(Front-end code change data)
**********
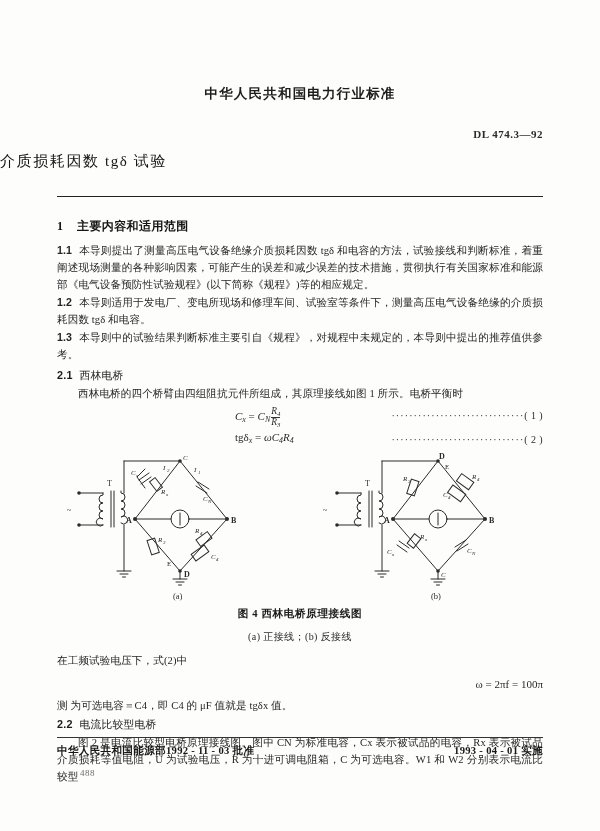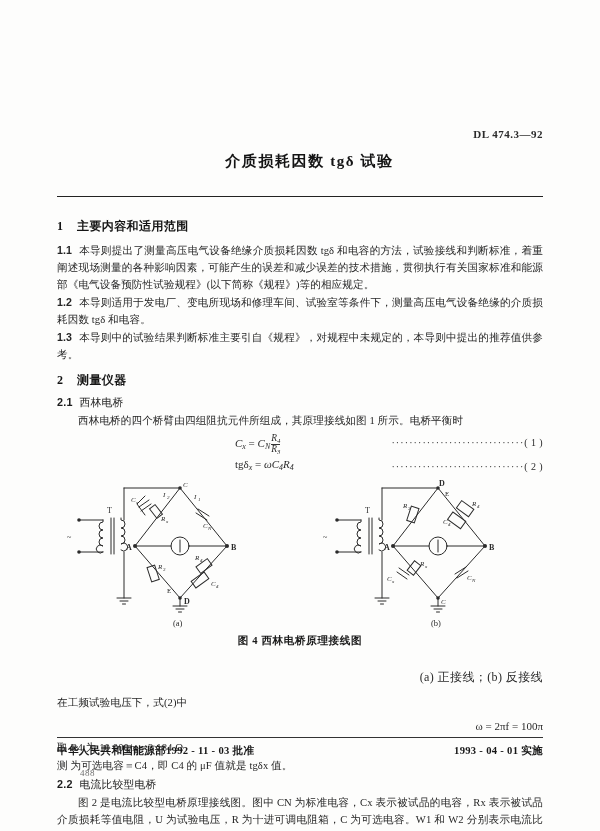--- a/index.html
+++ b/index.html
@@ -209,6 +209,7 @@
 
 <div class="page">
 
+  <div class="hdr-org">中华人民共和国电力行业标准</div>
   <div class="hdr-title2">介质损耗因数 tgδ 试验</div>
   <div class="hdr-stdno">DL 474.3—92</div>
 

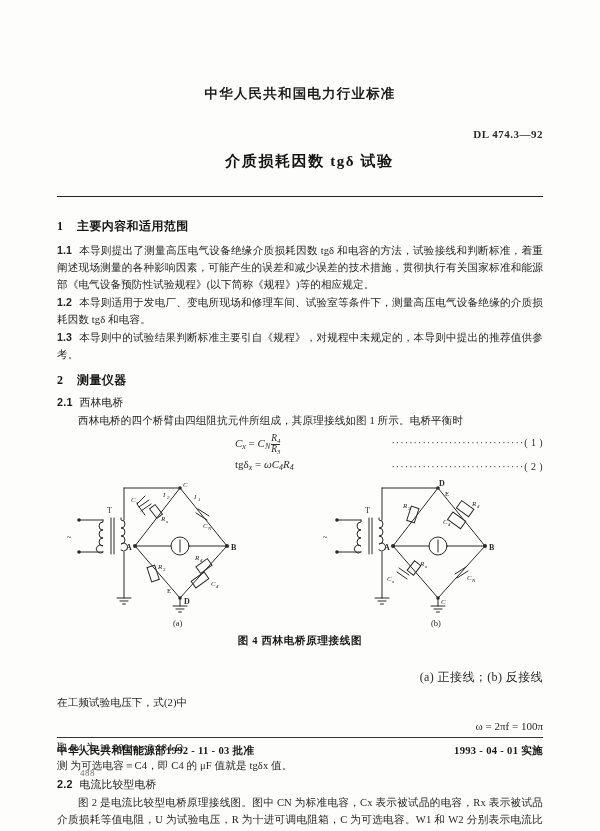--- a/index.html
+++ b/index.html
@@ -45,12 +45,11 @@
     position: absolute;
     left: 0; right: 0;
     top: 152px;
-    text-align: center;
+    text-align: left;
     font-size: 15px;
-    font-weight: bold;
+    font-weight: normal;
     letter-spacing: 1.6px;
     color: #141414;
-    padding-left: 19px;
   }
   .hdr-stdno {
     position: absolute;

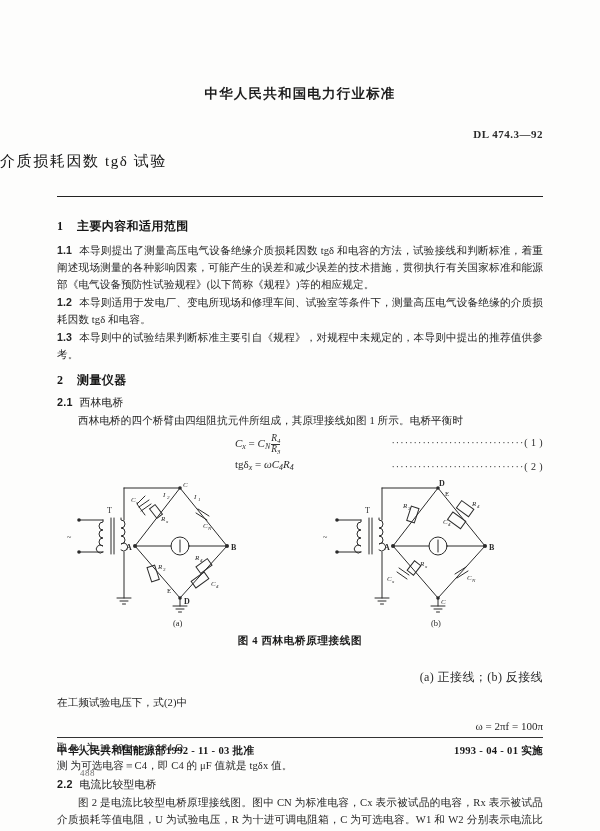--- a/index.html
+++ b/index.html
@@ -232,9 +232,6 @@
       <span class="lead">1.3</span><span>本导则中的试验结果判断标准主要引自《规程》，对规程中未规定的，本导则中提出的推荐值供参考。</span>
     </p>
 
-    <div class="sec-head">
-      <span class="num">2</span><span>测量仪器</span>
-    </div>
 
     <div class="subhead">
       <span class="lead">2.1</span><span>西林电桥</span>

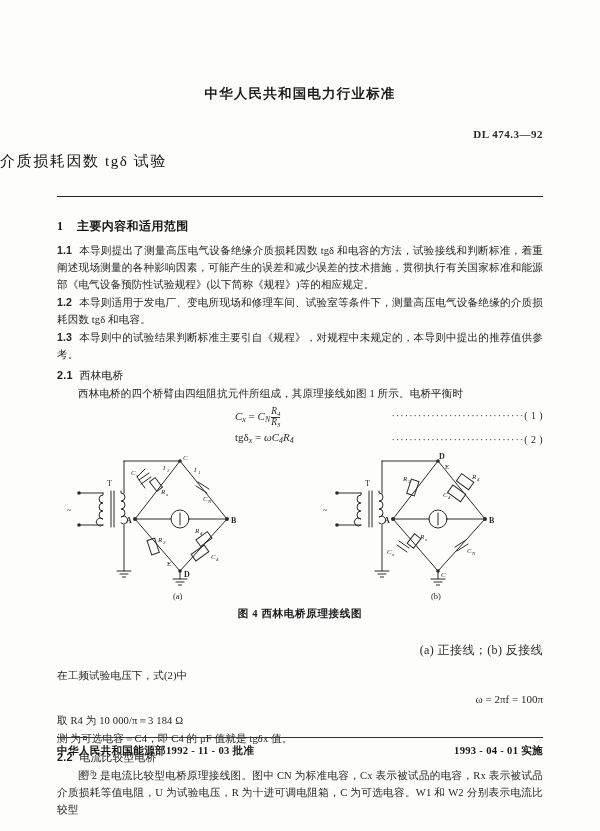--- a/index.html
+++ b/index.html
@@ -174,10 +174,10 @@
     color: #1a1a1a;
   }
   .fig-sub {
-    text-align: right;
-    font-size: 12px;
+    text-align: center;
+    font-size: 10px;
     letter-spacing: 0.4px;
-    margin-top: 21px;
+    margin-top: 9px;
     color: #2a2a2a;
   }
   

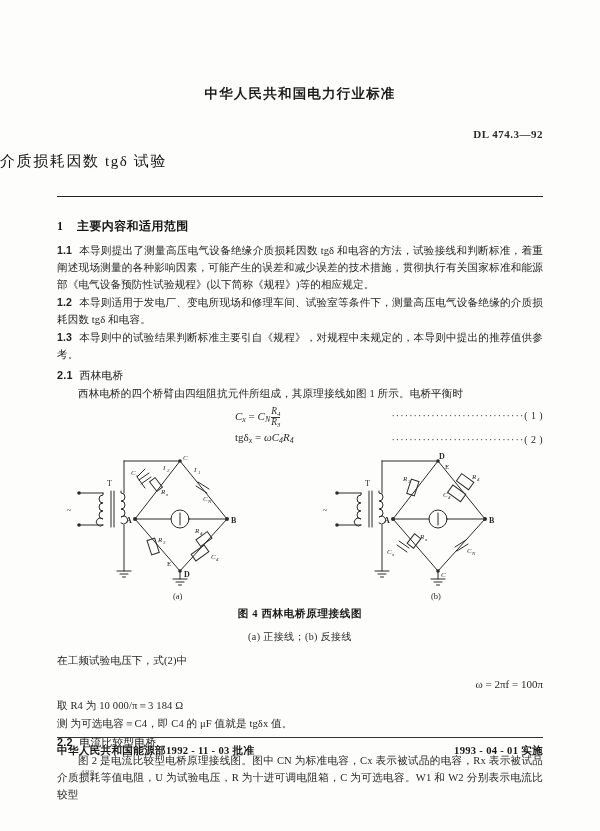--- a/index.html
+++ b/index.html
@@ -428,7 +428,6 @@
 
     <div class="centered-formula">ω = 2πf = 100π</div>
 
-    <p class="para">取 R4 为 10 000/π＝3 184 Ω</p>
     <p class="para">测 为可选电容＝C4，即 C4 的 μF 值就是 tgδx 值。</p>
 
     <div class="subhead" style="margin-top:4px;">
**********
TO DO | Where in the records does the string "text" appear? Copy every line that has it.

RESPONSE TO THE EXERCISE |
-    text-align: center;
+    text-align: left;
-    text-align: right;
+    text-align: center;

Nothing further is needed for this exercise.